İnsanlar doğuştan özgür ve eşittir, zulme direnme hakkı vardır. Egemenliğin kaynağı tanrı değil halktır, kişi ve grupların elinde bulunamaz, ondan doğan yetkileri de halk kullanır. Devleti idare edenler halka karşı sorumludur, halk tüm kamu görevlilerinden hesap sorma hakkına sahiptir. Hiç kimse dini ve sosyal inançları yüzünden kınanamaz. Mülkiyet kutsal ve dokunulmazdır… Bunlar bildirgenin söylediklerinin özetidir.
Eski düzenin bütün değerlerini dinamitleyen bildiri kâğıt üzerinde kalmadı, 1791′de kabul edilen Fransız Anayasası'na önsöz olarak eklendi. İnsan, cumhuriyet ile birlikte kayda geçirilmişti.

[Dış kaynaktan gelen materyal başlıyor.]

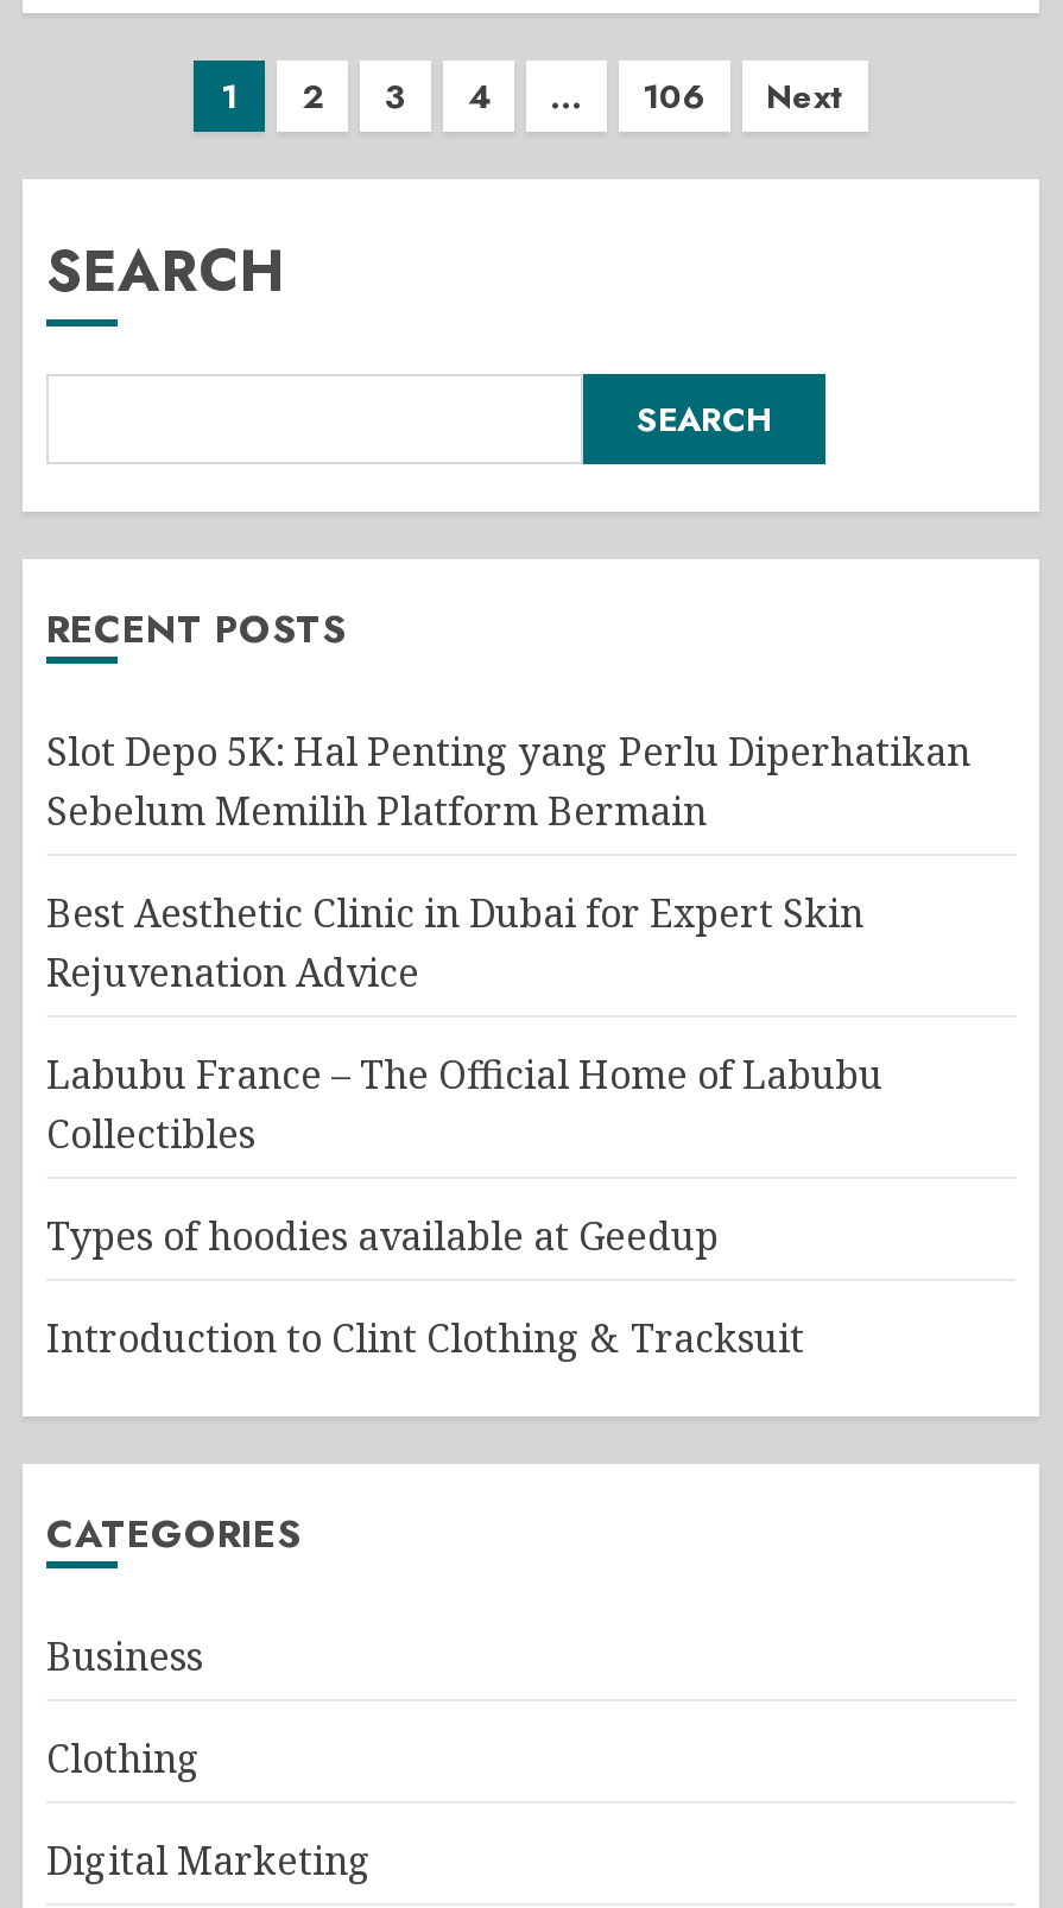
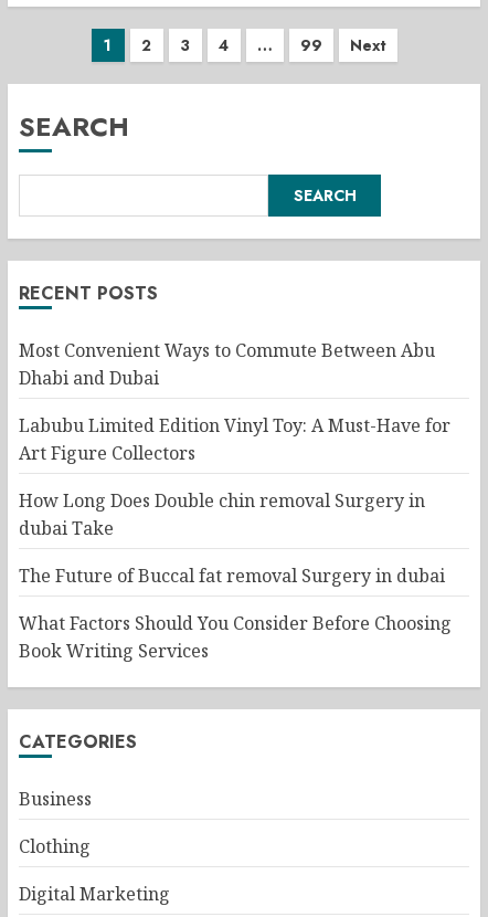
[643,72,707,120] 106 -> [300,34,322,56] 99
[46,725,970,837] Slot Depo 5K: Hal Penting yang Perlu Diperhatikan | Sebelum Memilih Platform Bermain -> [19,338,435,390] Most Convenient Ways to Commute Between Abu | Dhabi and Dubai
[46,887,863,999] Best Aesthetic Clinic in Dubai for Expert Skin | Rejuvenation Advice -> [19,413,450,465] Labubu Limited Edition Vinyl Toy: A Must-Have for | Art Figure Collectors
[46,1048,882,1160] Labubu France – The Official Home of Labubu | Collectibles -> [19,488,425,540] How Long Does Double chin removal Surgery in | dubai Take
[46,1210,719,1262] Types of hoodies available at Geedup -> [19,563,445,588] The Future of Buccal fat removal Surgery in dubai
[46,1312,804,1364] Introduction to Clint Clothing & Tracksuit -> [19,611,452,663] What Factors Should You Consider Before Choosing | Book Writing Services

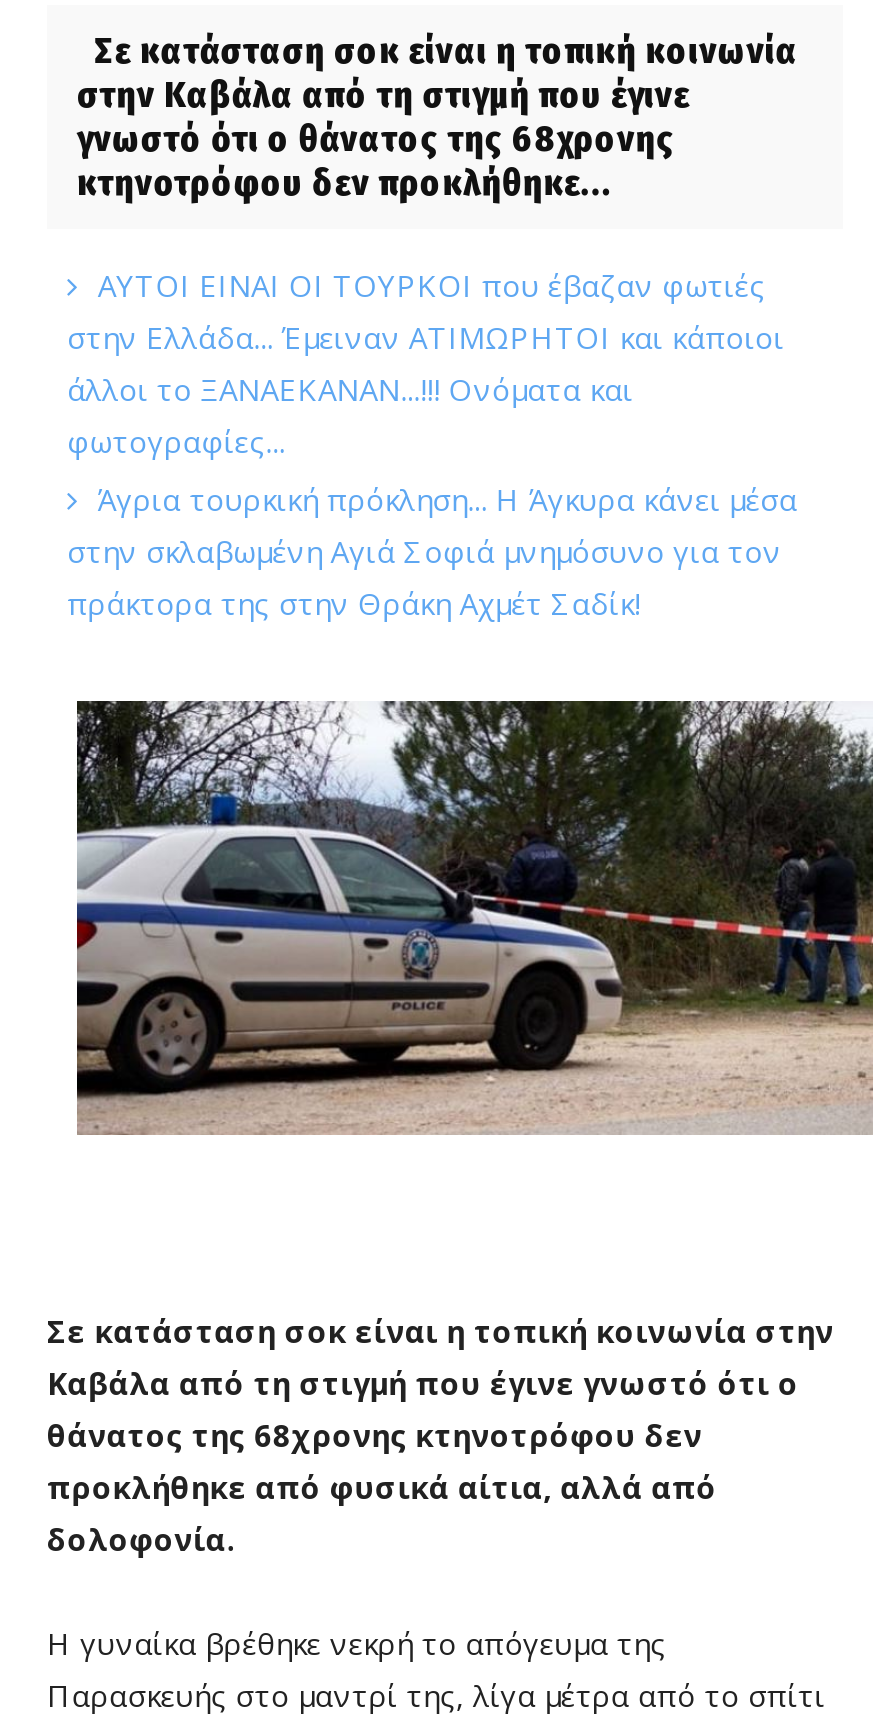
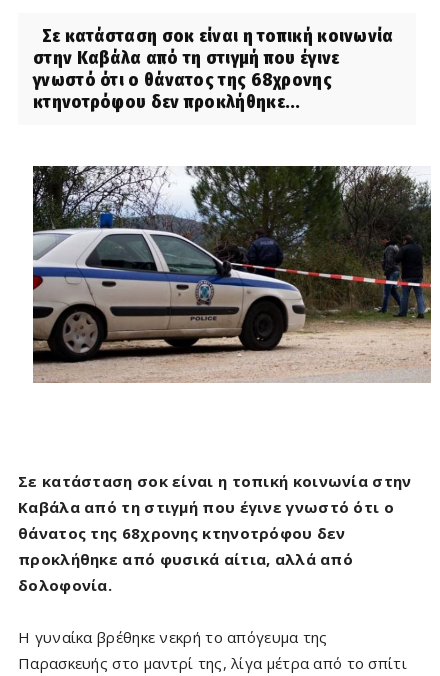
[67,265,797,623] ΑΥΤΟΙ ΕΙΝΑΙ ΟΙ ΤΟΥΡΚΟΙ που έβαζαν φωτιές | στην Ελλάδα... Έμειναν ΑΤΙΜΩΡΗΤΟΙ και κάποιοι | άλλοι το ΞΑΝΑΕΚΑΝΑΝ...!!! Ονόματα και | φωτογραφίες... | Άγρια τουρκική πρόκληση... Η Άγκυρα κάνει μέσα | στην σκλαβωμένη Αγιά Σοφιά μνημόσυνο για τον | πράκτορα της στην Θράκη Αχμέτ Σαδίκ! -> none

Demek ki hakları olan insan ile cumhuriyet arasında da kopmaz bir bağ var. Devrimin yıktığı monarşi ise kurduğu laik cumhuriyettir. Yurttaşlık ve tabii yurttaşın insan olarak hakları bu yıkılışın ve kuruluşun getirisidir. Karşıdevrimde, cumhuriyetsizlikte ve laiksizlikte, insan hakkı bulamazsınız. Bunlar yıkılırken insan da dizlerini üzerine çöker, özgürlüğünü kaybeder, insanlıktan çıkar; tebaaya, kula, ümmete dönüşür.
***
Peki, güzel, ilerliyoruz ama kimdir bu hakları olan insan? Burjuva toplumunun üyesi olan bencil bireyin ta kendisidir. Emek gücünü satan “proleter” değildir o, başkalarının üretici yeteneğini ücret karşılığı kiralayan “burjuva” da değildir. Üretim sürecinden çıkmış, piyasada alıcı veya satıcı kılığında dolaşan toplumsal kimliğinden soyunmuş özgür bireye öyle ulaşıyoruz.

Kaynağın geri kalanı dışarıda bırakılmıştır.